Just a note… When I talk about “peak value”, like Bill James (whom I am shamelessly copying) I’m not talking about what a player did any one season. I mean, Ken Caminiti in 1996 had a season roughly equivalent to Chipper’s best season (1999); that doesn’t mean Caminiti’s “steroid”-enhanced peak was as high as Chipper’s. That was a fluke. For that matter, Chipper’s 1999 was a fluke, but less dramatic. “Peak” here means what a player did over a course of seasons, three or four or five. So if Willie McGee was roughly as valuable as Dale Murphy in 1985, that doesn’t mean his peak value was the same as Murph’s, because Murph had several seasons as good or better and McGee had a fluke year.

8 Responses to “Peaking”

  1. 1
    bamadan Says:

    I’ve been piddling around with Bill James’ Win Shares, looking at career and peak values for the HoF and Murph’s comparitors. For what its worth, here are a few lists to take up a bunch of space.

    A quick aside for anyone not familiar with Win Shares. It is a metric designed to properly credit hitting, fielding, and baserunning (as well as pitchers) when adjusted for the player’s parks and era of play. Three Win Shares is equal to one win.

    There are two groups that I averaged. First is all the OFs who have been elected to the HoF primarily for their post-WWII performance. That inlcudes Aaron, Mays, Musial, Mantle, Ted Williams, Robinson, Yaz, Jackson, Kaline, Winfield, Clemente, Billy Williams, Stargell, Snider, Brock, Ashburn, Puckett, and Doby.
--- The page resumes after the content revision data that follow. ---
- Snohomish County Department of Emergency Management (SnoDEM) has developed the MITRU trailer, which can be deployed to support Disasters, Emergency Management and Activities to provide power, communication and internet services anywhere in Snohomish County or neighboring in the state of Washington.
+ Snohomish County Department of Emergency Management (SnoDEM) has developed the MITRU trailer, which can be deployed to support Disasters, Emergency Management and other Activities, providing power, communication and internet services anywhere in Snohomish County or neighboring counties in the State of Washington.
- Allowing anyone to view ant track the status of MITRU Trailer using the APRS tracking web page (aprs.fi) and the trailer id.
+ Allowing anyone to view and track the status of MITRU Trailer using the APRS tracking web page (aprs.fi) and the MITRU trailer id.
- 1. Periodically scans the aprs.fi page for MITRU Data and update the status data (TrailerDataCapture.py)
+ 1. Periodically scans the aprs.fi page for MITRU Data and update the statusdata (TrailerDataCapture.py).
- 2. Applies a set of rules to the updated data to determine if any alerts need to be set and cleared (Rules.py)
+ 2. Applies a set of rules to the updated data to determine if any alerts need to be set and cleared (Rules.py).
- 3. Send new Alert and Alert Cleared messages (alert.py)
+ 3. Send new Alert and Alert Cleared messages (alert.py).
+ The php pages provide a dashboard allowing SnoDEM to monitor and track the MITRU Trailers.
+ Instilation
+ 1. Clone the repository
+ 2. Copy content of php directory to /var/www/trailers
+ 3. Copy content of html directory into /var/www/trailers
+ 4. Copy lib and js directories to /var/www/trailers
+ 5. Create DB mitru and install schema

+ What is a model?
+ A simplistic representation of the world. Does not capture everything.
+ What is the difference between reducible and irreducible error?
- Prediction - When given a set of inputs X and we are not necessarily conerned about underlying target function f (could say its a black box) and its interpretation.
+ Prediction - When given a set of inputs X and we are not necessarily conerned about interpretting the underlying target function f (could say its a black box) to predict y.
I didn’t include players who played OF but are primarily included for other positions (Yount, Killibrew, etc.) I also didn’t include players who played some after the War, but whose induction is primarily based on pre War performance (Slaughter, DiMaggio, etc.)

    On with the show …

    Career Win Shares
    HOF 445
    Murphy 294

    Best single year
    HOF 38
    Murphy 33

    Best three years (non-consecutive)
    HOF 108
    Murphy 97

    Best five years (non-consecutive)
    HOF 170
    Murphy 157

    Best eight years (non-consecutive)
    HOF 253
    Murphy 221

    Clearly, Murphy isn’t as good career or any of these definitions of peak as an average Hall of Fame outfielder. But that really isn’t the question. No one would suggest he was the player Ted Williams was or Willie Mays or the Mick.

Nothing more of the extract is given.